DATA IN THIS EXERCISE section start

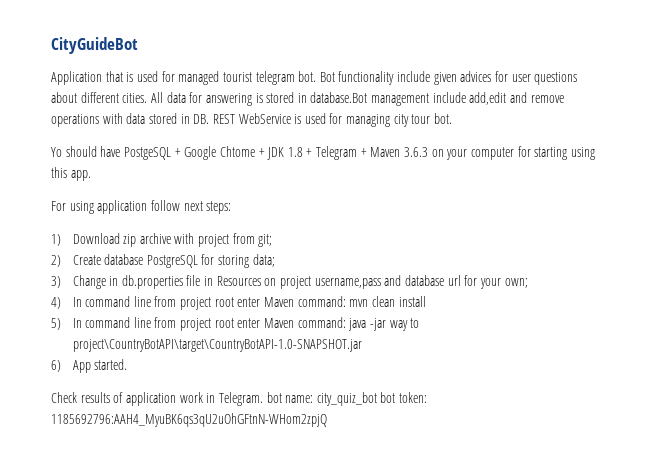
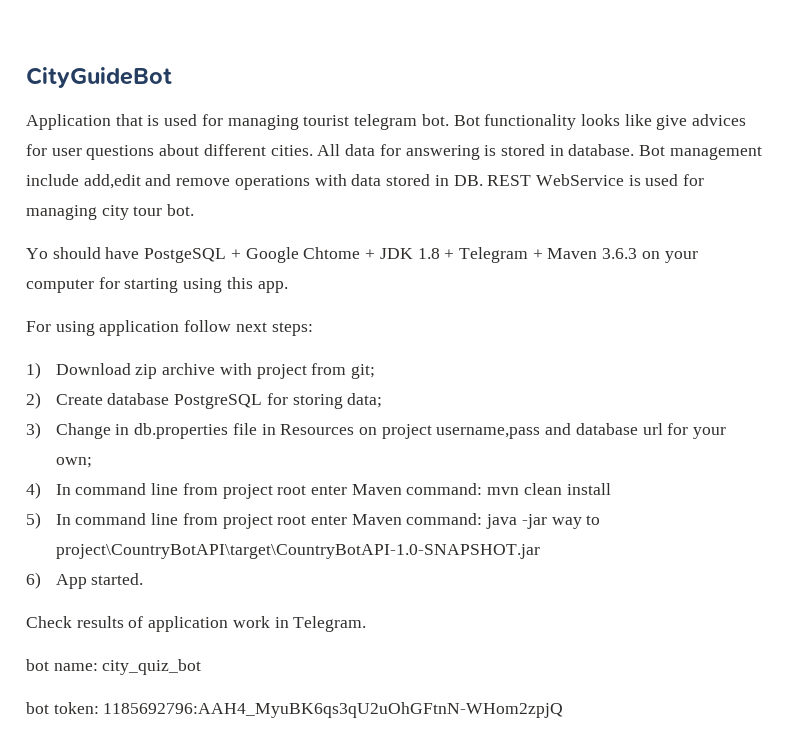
[178,71,220,85] managed -> [227,115,299,130] managing
[397,71,457,85] include given -> [580,114,688,130] looks like give
[310,92,368,103] database.Bot -> [568,144,666,156] database. Bot
(263, 399) none -> (367, 624) //
(377, 399) none -> (202, 667) //

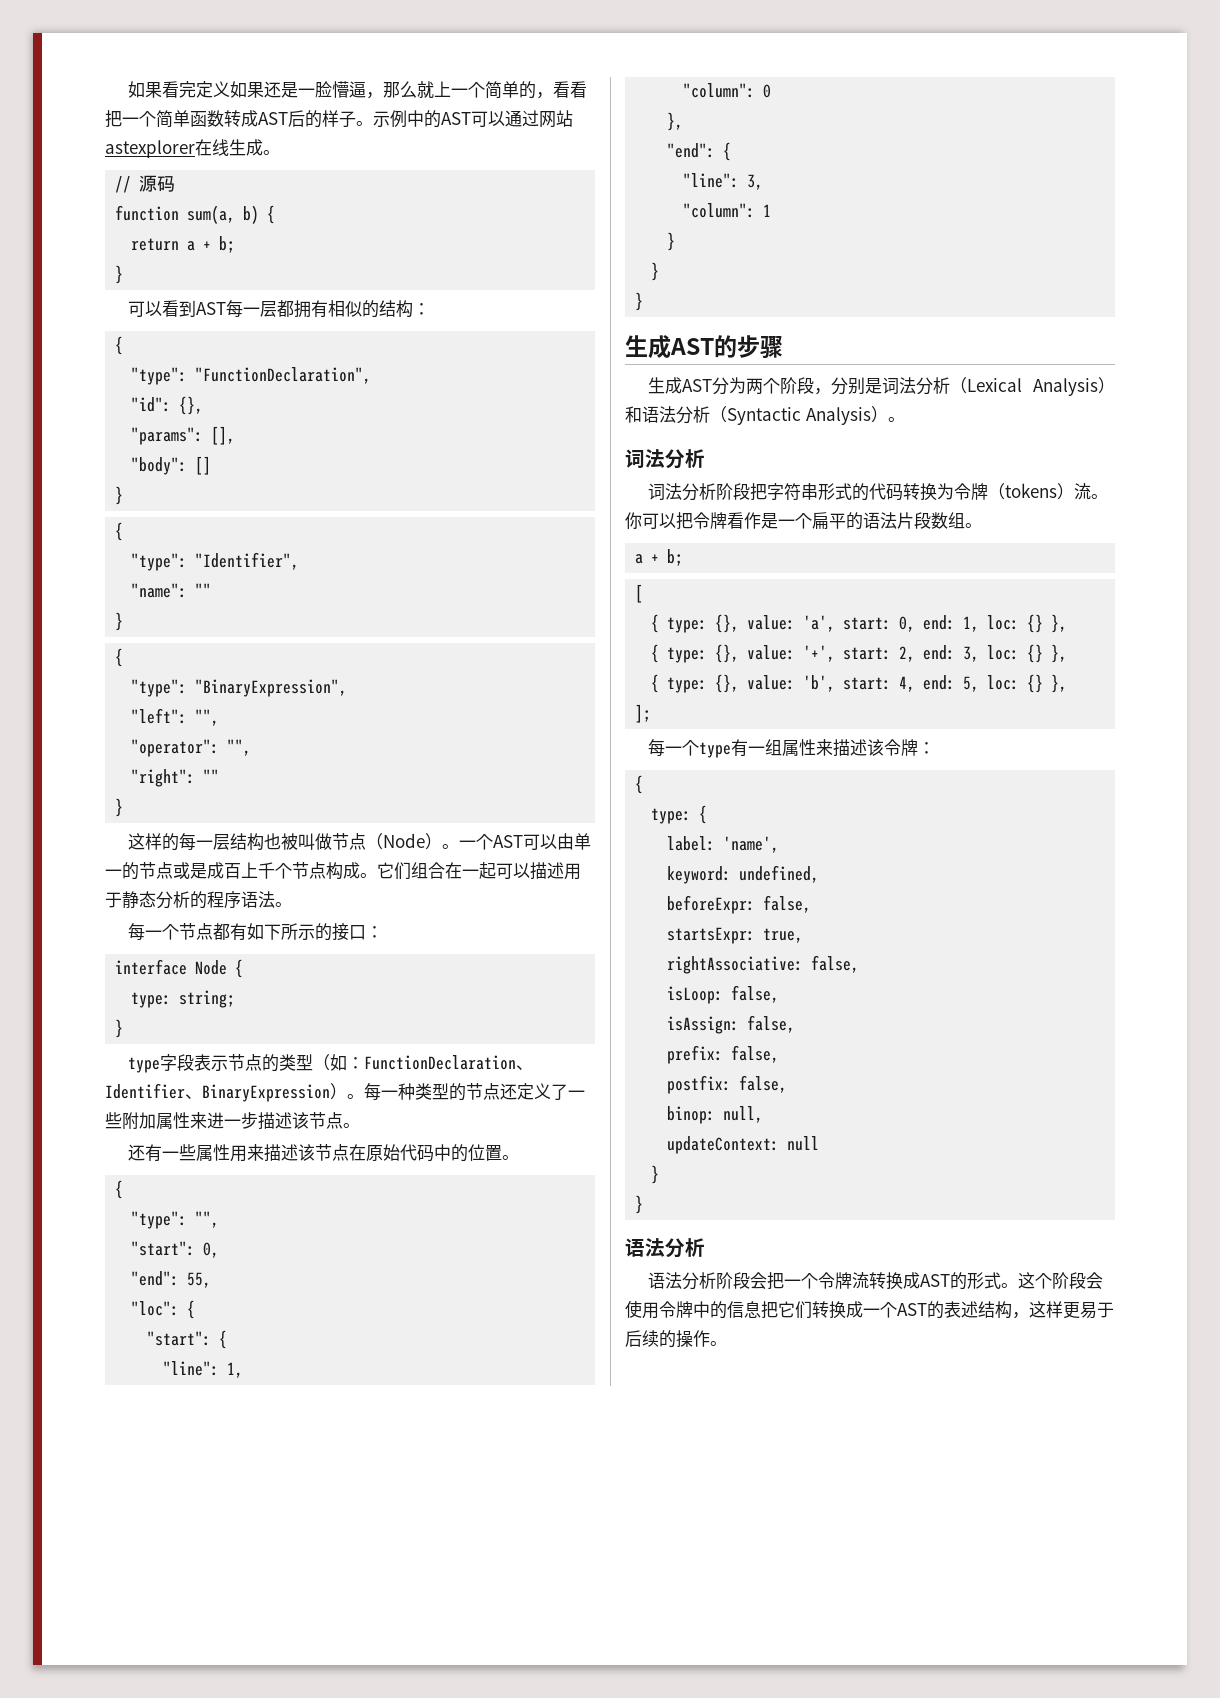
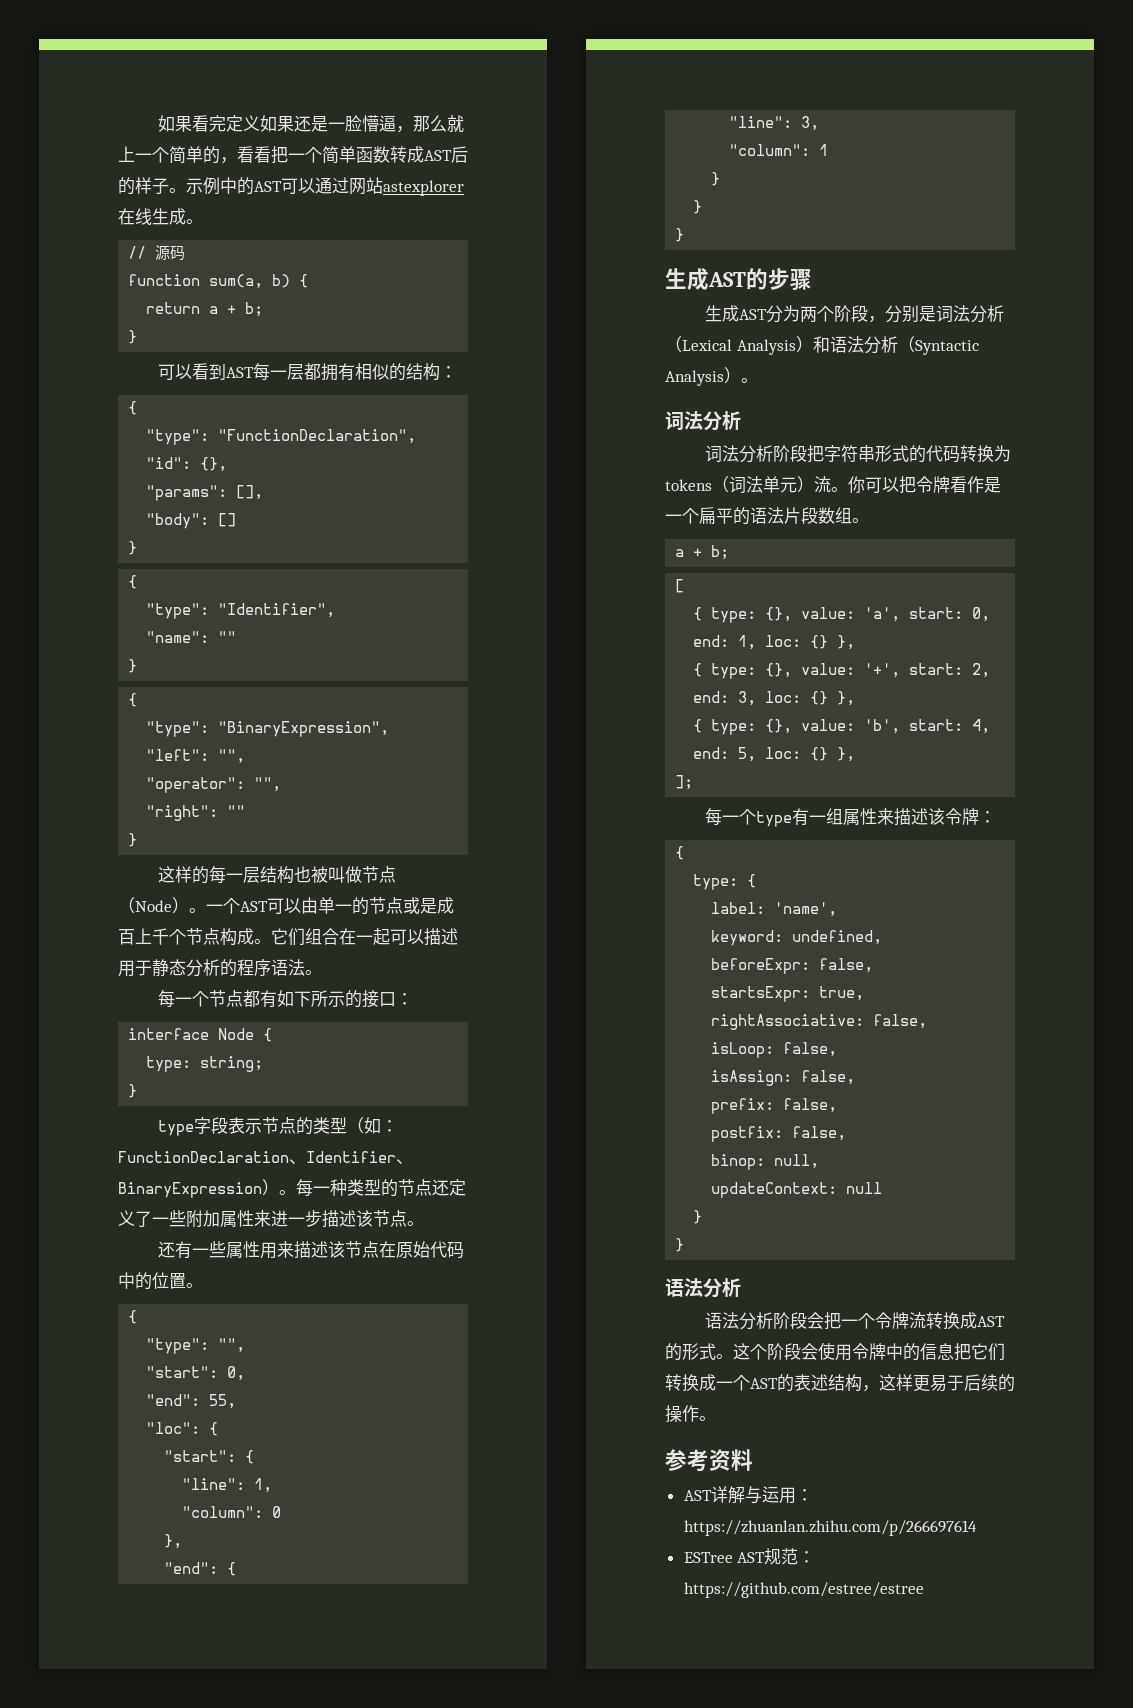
[954,483,1058,500] 令牌（tokens -> [665,476,797,493] tokens（词法单元
(727, 1343) none -> [665,1449,753,1472] [683,1486,813,1504] [683,1520,977,1536] [683,1548,816,1565] [683,1582,924,1598] // 参考资料 // AST详解与运用：https://zhuanlan.zhihu.com/p/266697614 // ESTree AST规范：https://github.com/estree/estree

DATA IN THIS EXERCISE section end

• **WORK TO BE COMPLETED**
Here the job is to retype exactly the lines that start at the one containing "(263, 399) none -> (367, 624) //" and run through the end of the records above, leaving out pictures.

• **EXPECTED OUTPUT**
(263, 399) none -> (367, 624) //
(377, 399) none -> (202, 667) //

[954,483,1058,500] 令牌（tokens -> [665,476,797,493] tokens（词法单元
(727, 1343) none -> [665,1449,753,1472] [683,1486,813,1504] [683,1520,977,1536] [683,1548,816,1565] [683,1582,924,1598] // 参考资料 // AST详解与运用：https://zhuanlan.zhihu.com/p/266697614 // ESTree AST规范：https://github.com/estree/estree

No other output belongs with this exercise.